Source data:
= Beginning of Section =
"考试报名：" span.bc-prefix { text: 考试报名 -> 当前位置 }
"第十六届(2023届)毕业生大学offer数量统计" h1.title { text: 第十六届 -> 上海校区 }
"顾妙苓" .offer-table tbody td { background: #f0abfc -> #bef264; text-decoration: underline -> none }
= End of Section =
= Beginning of Section =
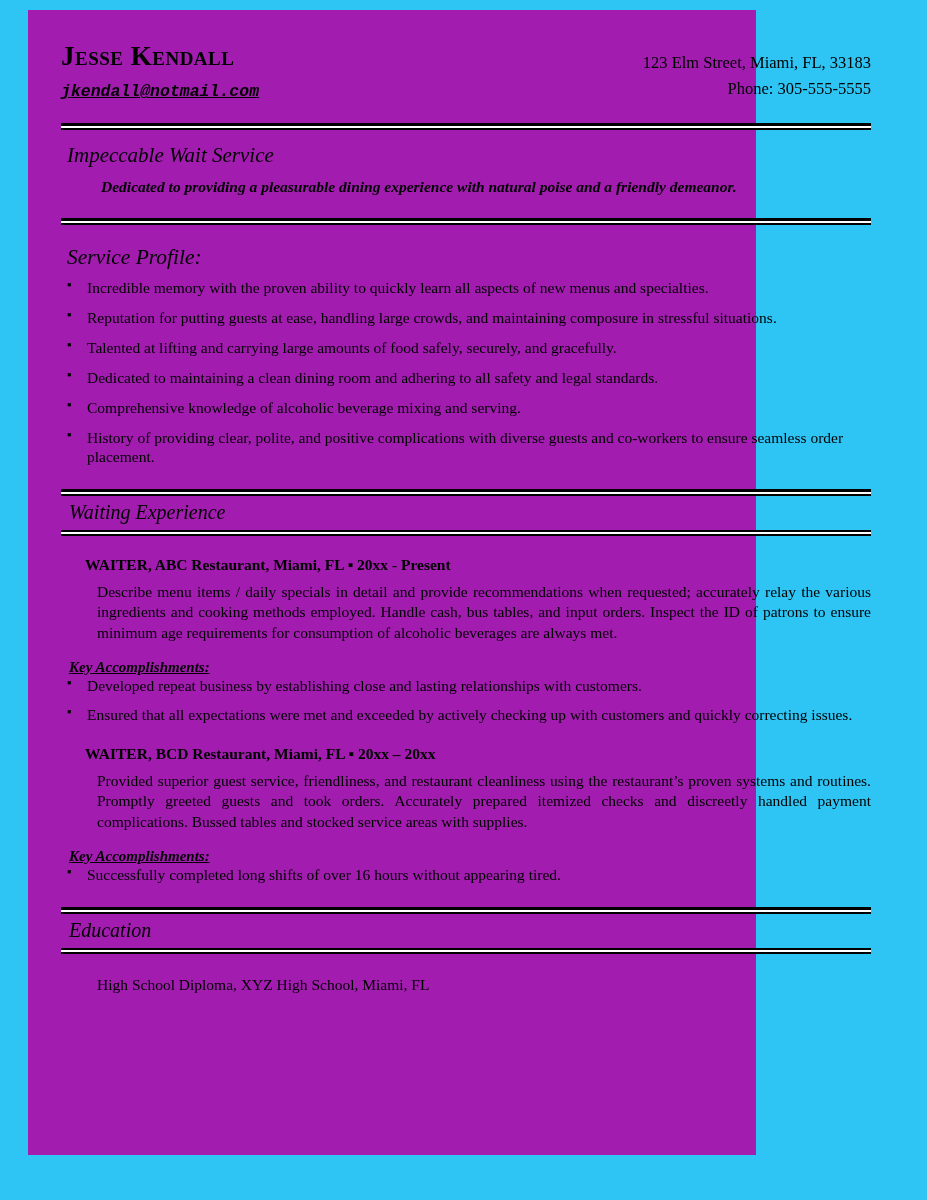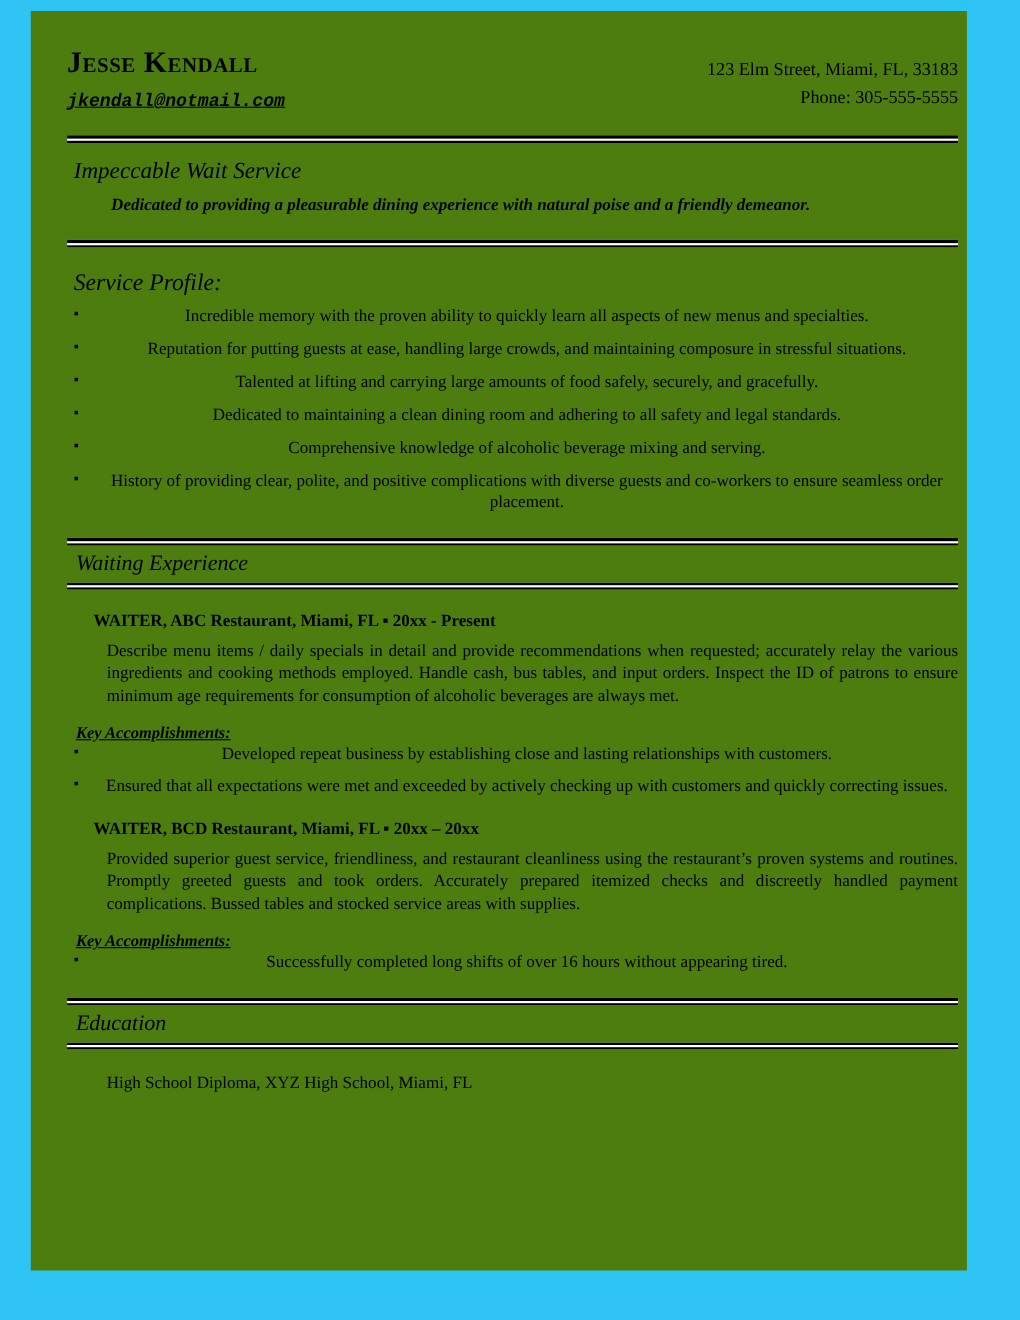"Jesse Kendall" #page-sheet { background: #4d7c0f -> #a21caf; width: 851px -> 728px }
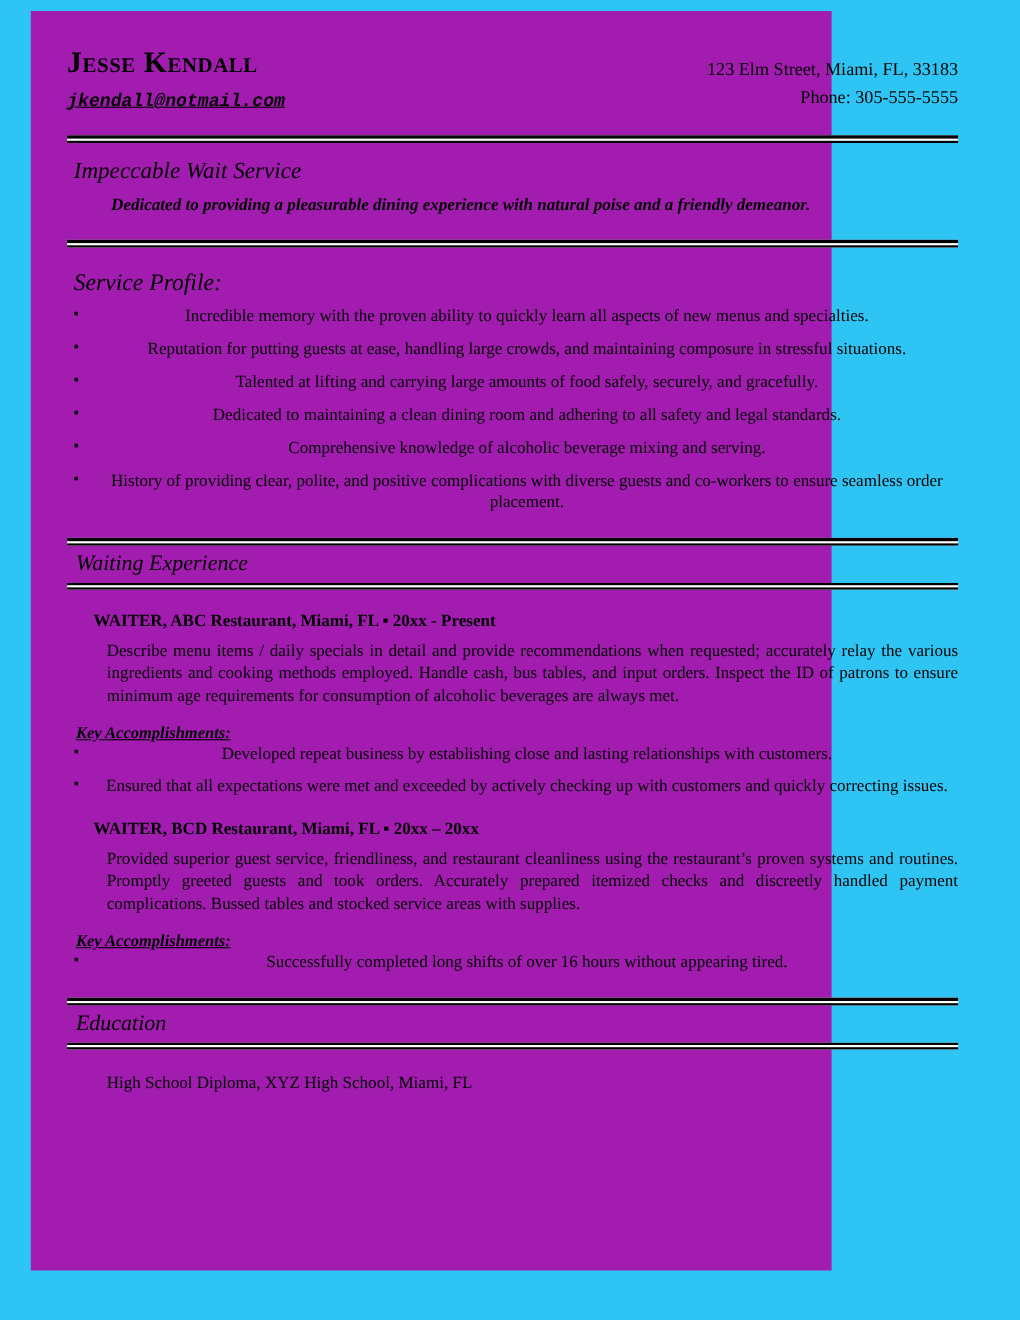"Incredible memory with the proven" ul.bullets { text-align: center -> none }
= End of Section =
= Beginning of Section =
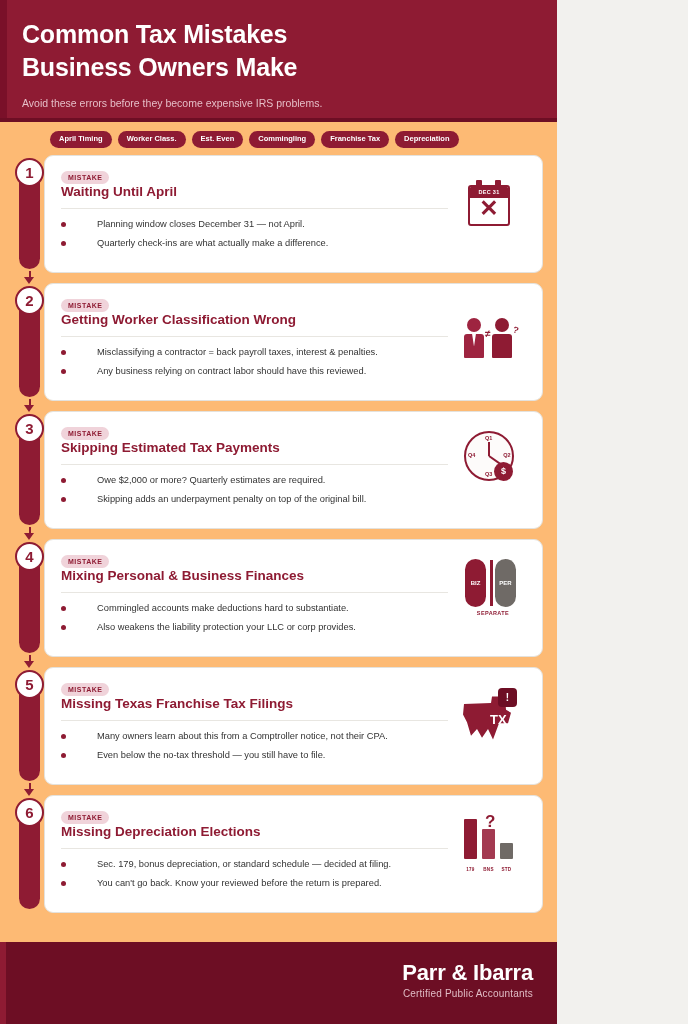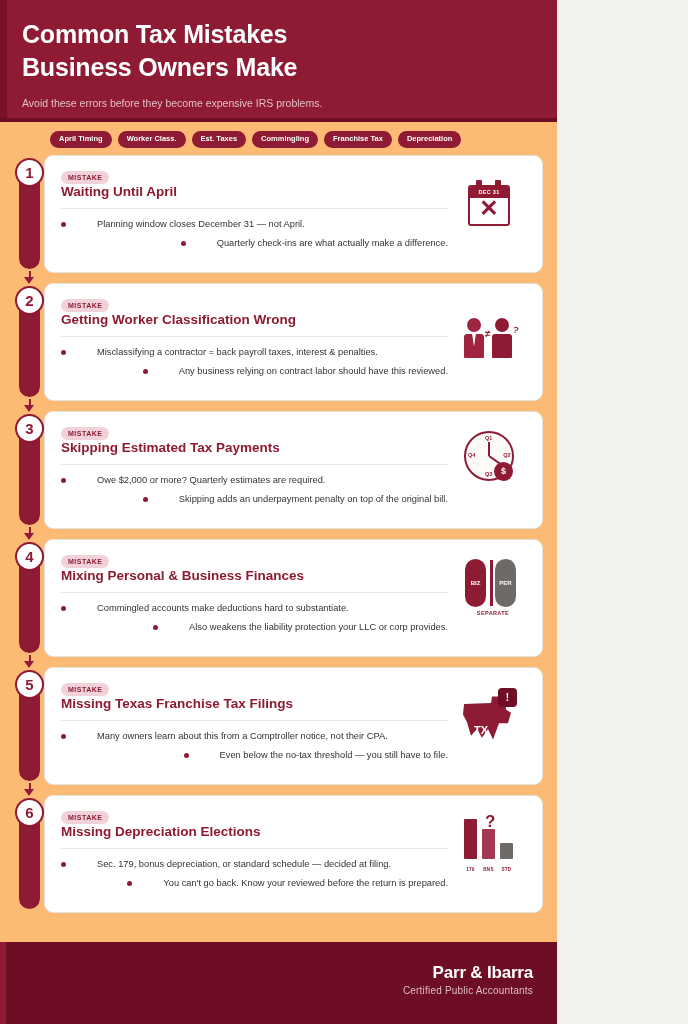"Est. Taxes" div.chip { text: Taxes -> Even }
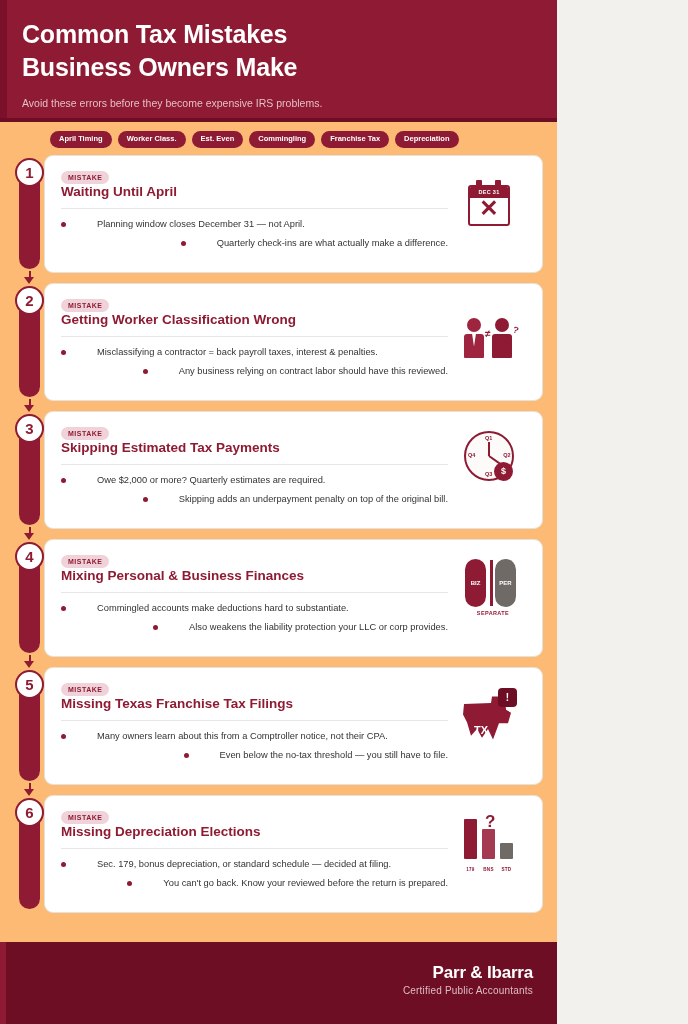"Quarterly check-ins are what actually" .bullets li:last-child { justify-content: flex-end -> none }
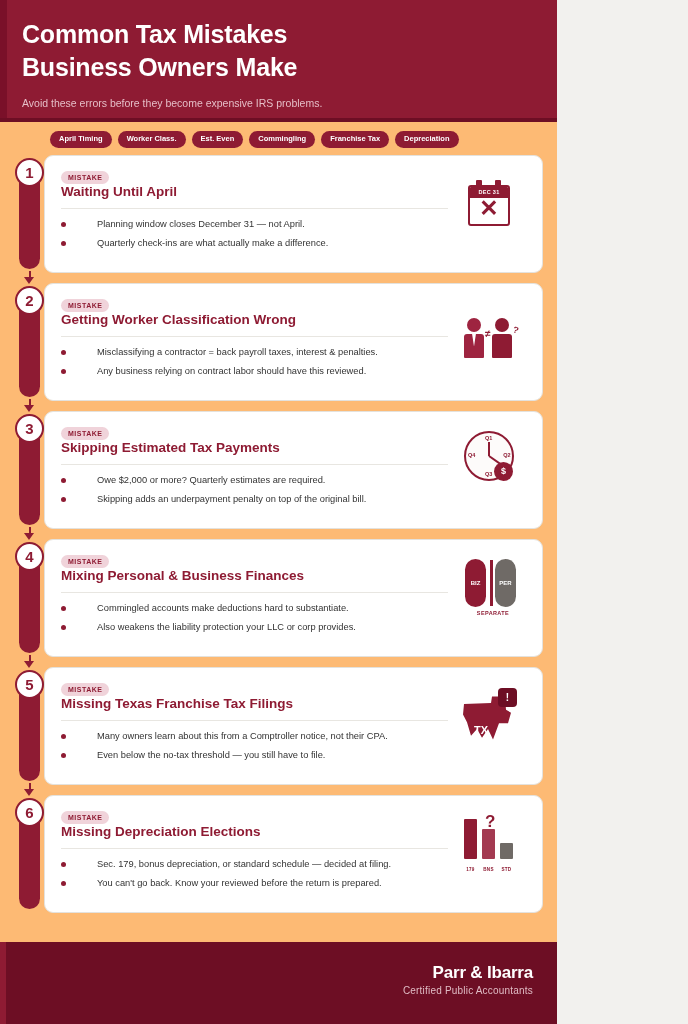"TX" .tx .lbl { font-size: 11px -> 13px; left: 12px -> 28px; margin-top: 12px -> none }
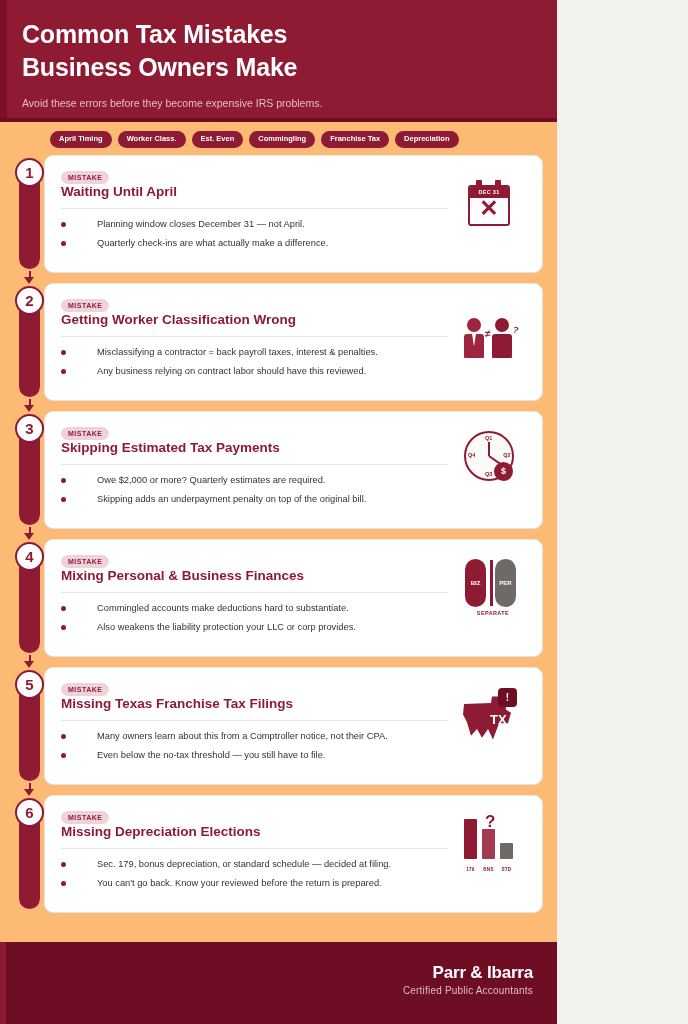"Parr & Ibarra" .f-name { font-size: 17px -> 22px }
= End of Section =
About this task:
All that is wanted is an exact copy of the lines above from the one with "text: 考试报名 ->" through the one with "background: #f0abfc ->", with both ends included.

Your solution:
"考试报名：" span.bc-prefix { text: 考试报名 -> 当前位置 }
"第十六届(2023届)毕业生大学offer数量统计" h1.title { text: 第十六届 -> 上海校区 }
"顾妙苓" .offer-table tbody td { background: #f0abfc -> #bef264; text-decoration: underline -> none }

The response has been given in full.